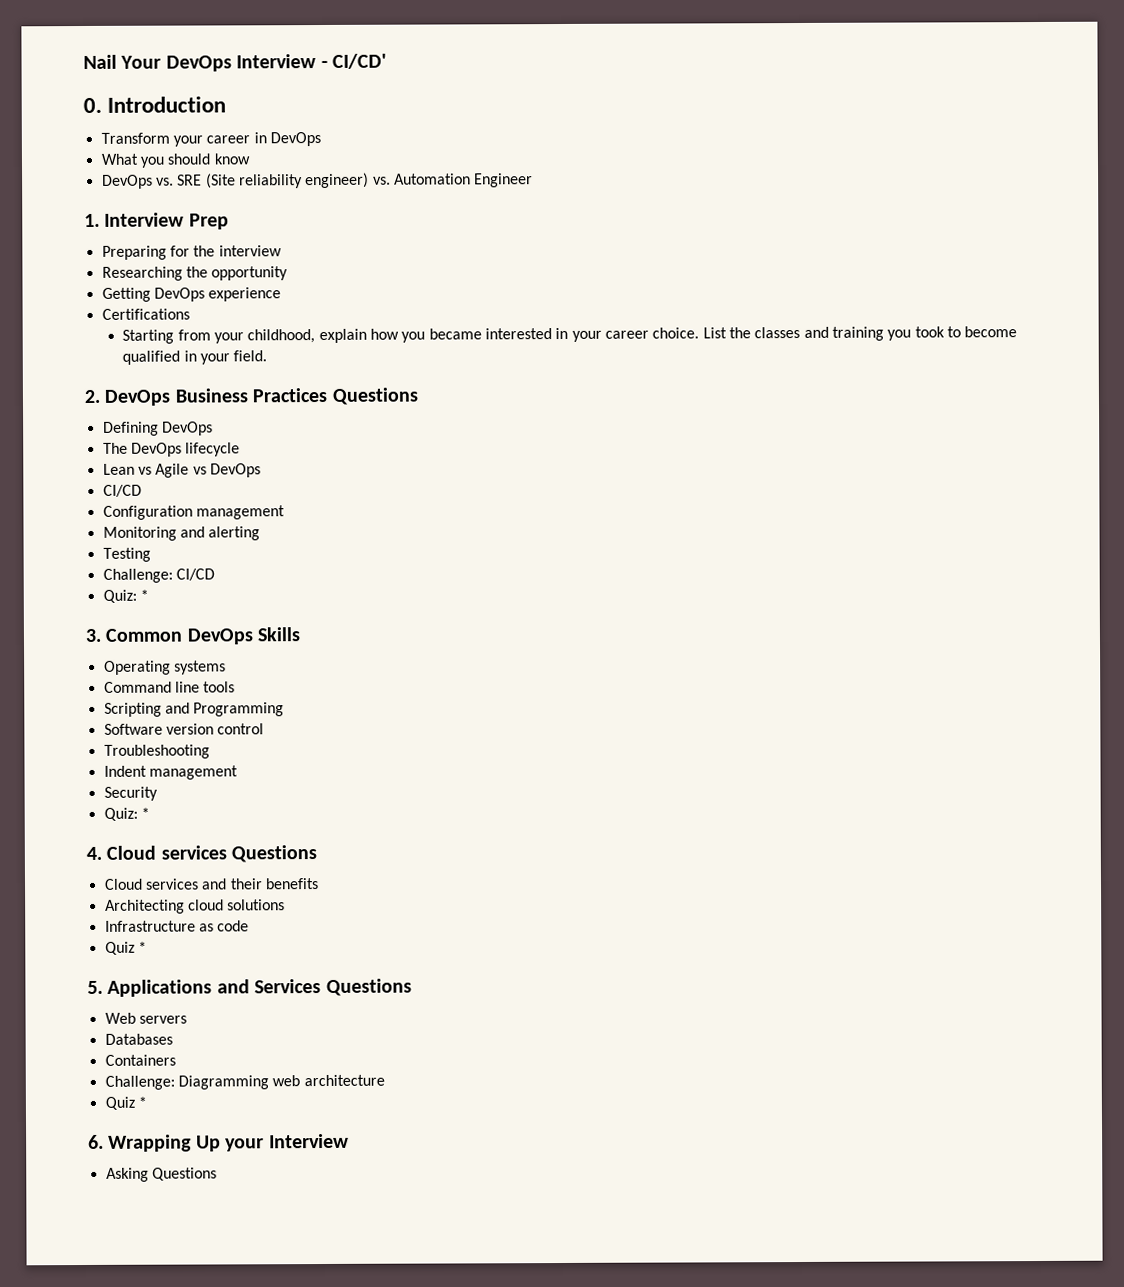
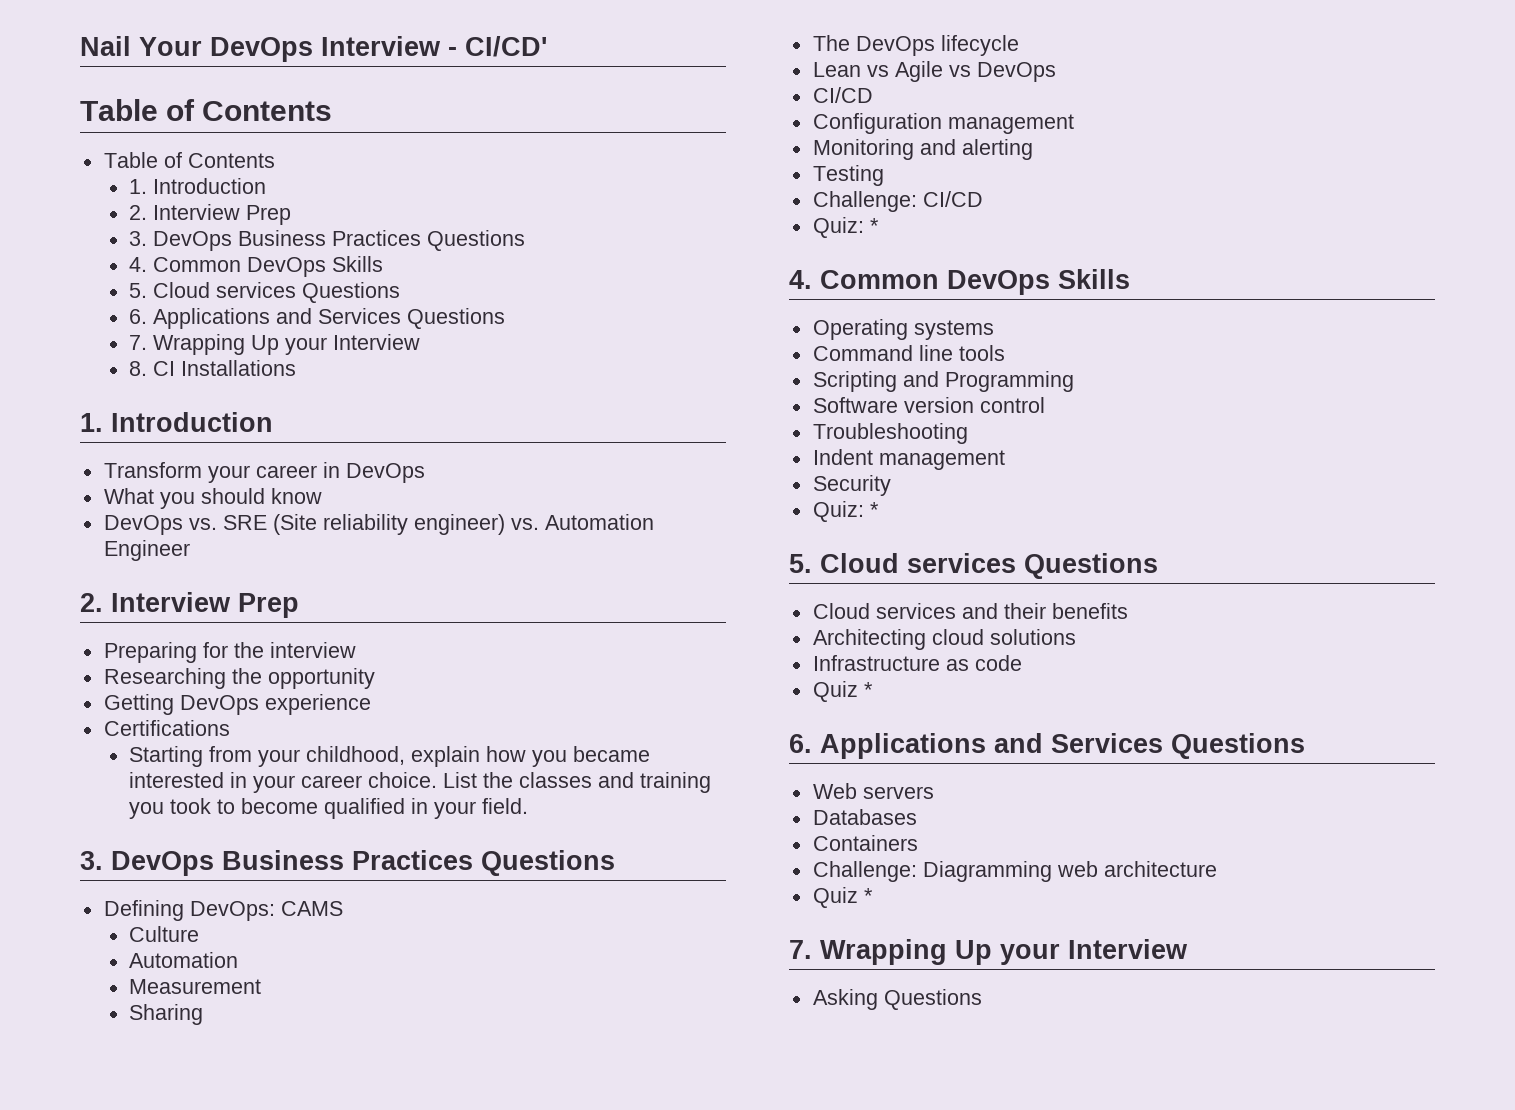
  Nail Your DevOps Interview - CI/CD'
- 0. Introduction
+ Table of Contents
+ Table of Contents
+ 1. Introduction
+ 2. Interview Prep
+ 3. DevOps Business Practices Questions
+ 4. Common DevOps Skills
+ 5. Cloud services Questions
+ 6. Applications and Services Questions
+ 7. Wrapping Up your Interview
+ 8. CI Installations
+ 1. Introduction
  DevOps vs. SRE (Site reliability engineer) vs. Automation Engineer
- 1. Interview Prep
+ 2. Interview Prep
  List the classes and training you took to become qualified in your field.
- 2. DevOps Business Practices Questions
+ 3. DevOps Business Practices Questions
- Defining DevOps
+ Defining DevOps: CAMS
+ Culture
+ Automation
+ Measurement
+ Sharing
  Challenge: CI/CD
  Quiz: *
- 3. Common DevOps Skills
+ 4. Common DevOps Skills
  Security
  Quiz: *
- 4. Cloud services Questions
+ 5. Cloud services Questions
  Infrastructure as code
  Quiz *
- 5. Applications and Services Questions
+ 6. Applications and Services Questions
  Challenge: Diagramming web architecture
  Quiz *
- 6. Wrapping Up your Interview
+ 7. Wrapping Up your Interview

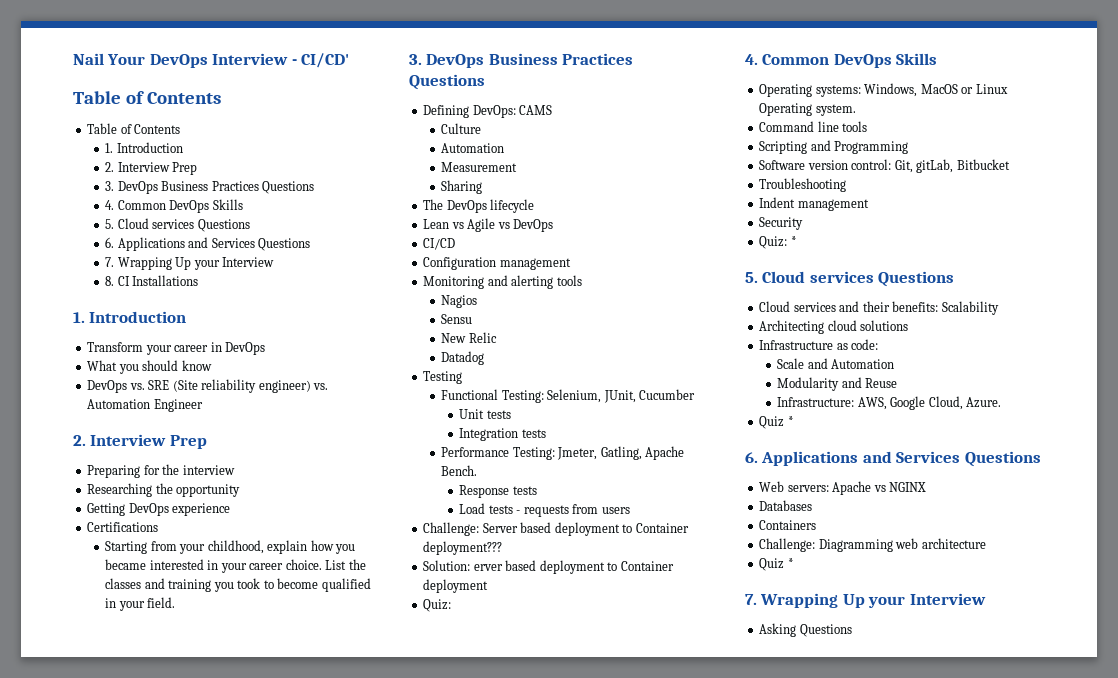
- Monitoring and alerting
+ Monitoring and alerting tools
+ Nagios
+ Sensu
+ New Relic
+ Datadog
  Testing
- Challenge: CI/CD
- Quiz: *
+ Functional Testing: Selenium, JUnit, Cucumber
+ Unit tests
+ Integration tests
+ Performance Testing: Jmeter, Gatling, Apache Bench.
+ Response tests
+ Load tests - requests from users
+ Challenge: Server based deployment to Container deployment???
+ Solution: erver based deployment to Container deployment
+ Quiz:
- Operating systems
+ Operating systems: Windows, MacOS or Linux Operating system.
- Software version control
+ Software version control: Git, gitLab, Bitbucket
- Cloud services and their benefits
+ Cloud services and their benefits: Scalability
- Infrastructure as code
+ Infrastructure as code:
+ Scale and Automation
+ Modularity and Reuse
+ Infrastructure: AWS, Google Cloud, Azure.
- Web servers
+ Web servers: Apache vs NGINX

────────────────────

Each line above should be written out again exactly, without any image.

• [Output of the exercise]
  Nail Your DevOps Interview - CI/CD'
- 0. Introduction
+ Table of Contents
+ Table of Contents
+ 1. Introduction
+ 2. Interview Prep
+ 3. DevOps Business Practices Questions
+ 4. Common DevOps Skills
+ 5. Cloud services Questions
+ 6. Applications and Services Questions
+ 7. Wrapping Up your Interview
+ 8. CI Installations
+ 1. Introduction
  DevOps vs. SRE (Site reliability engineer) vs. Automation Engineer
- 1. Interview Prep
+ 2. Interview Prep
  List the classes and training you took to become qualified in your field.
- 2. DevOps Business Practices Questions
+ 3. DevOps Business Practices Questions
- Defining DevOps
+ Defining DevOps: CAMS
+ Culture
+ Automation
+ Measurement
+ Sharing
  Challenge: CI/CD
  Quiz: *
- 3. Common DevOps Skills
+ 4. Common DevOps Skills
  Security
  Quiz: *
- 4. Cloud services Questions
+ 5. Cloud services Questions
  Infrastructure as code
  Quiz *
- 5. Applications and Services Questions
+ 6. Applications and Services Questions
  Challenge: Diagramming web architecture
  Quiz *
- 6. Wrapping Up your Interview
+ 7. Wrapping Up your Interview

- Monitoring and alerting
+ Monitoring and alerting tools
+ Nagios
+ Sensu
+ New Relic
+ Datadog
  Testing
- Challenge: CI/CD
- Quiz: *
+ Functional Testing: Selenium, JUnit, Cucumber
+ Unit tests
+ Integration tests
+ Performance Testing: Jmeter, Gatling, Apache Bench.
+ Response tests
+ Load tests - requests from users
+ Challenge: Server based deployment to Container deployment???
+ Solution: erver based deployment to Container deployment
+ Quiz:
- Operating systems
+ Operating systems: Windows, MacOS or Linux Operating system.
- Software version control
+ Software version control: Git, gitLab, Bitbucket
- Cloud services and their benefits
+ Cloud services and their benefits: Scalability
- Infrastructure as code
+ Infrastructure as code:
+ Scale and Automation
+ Modularity and Reuse
+ Infrastructure: AWS, Google Cloud, Azure.
- Web servers
+ Web servers: Apache vs NGINX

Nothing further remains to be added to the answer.